The entries that follow must be given again exactly, with no pictures kept.

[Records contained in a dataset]
++++++++++++++++++++
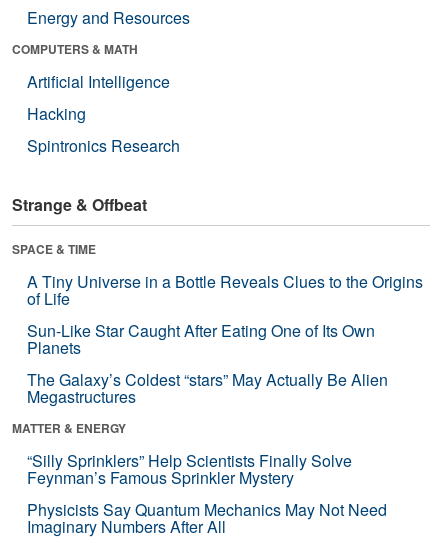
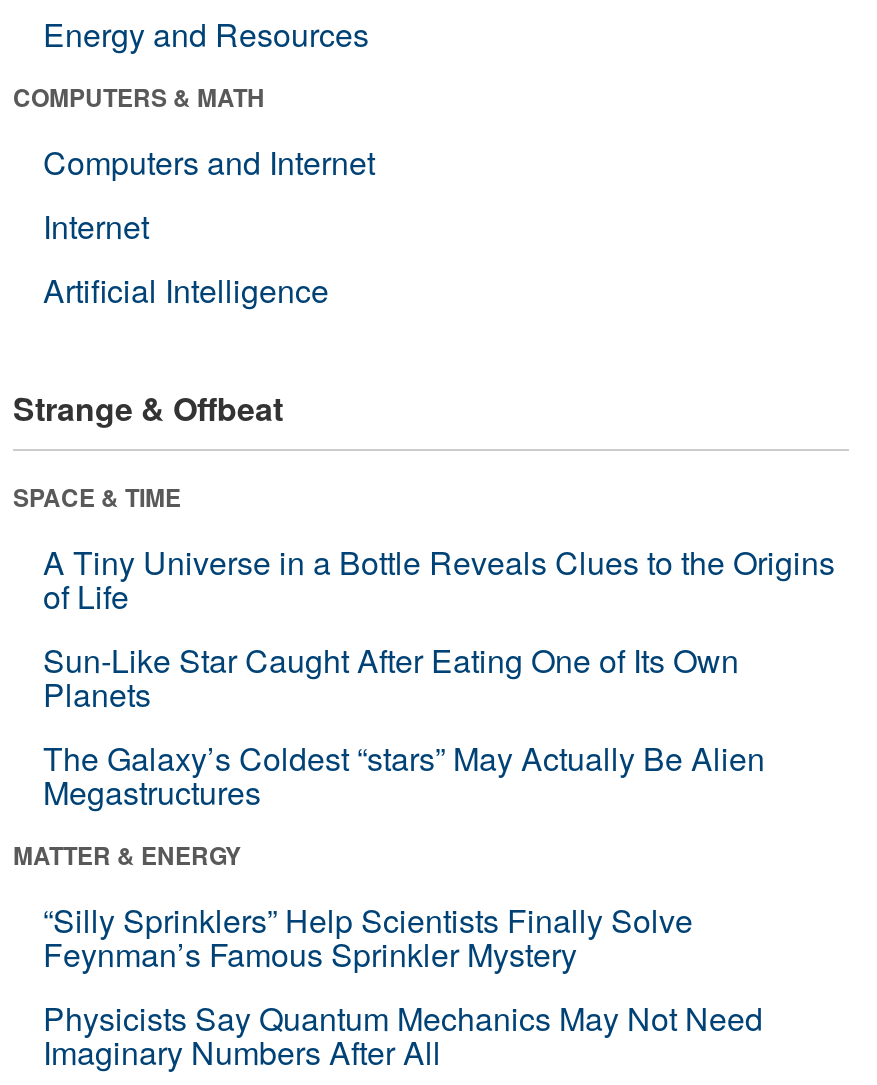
+ Computers and Internet
+ Internet

moved down: Artificial Intelligence

- Hacking
- Spintronics Research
++++++++++++++++++++
### Worked solution:
+ Computers and Internet
+ Internet

moved down: Artificial Intelligence

- Hacking
- Spintronics Research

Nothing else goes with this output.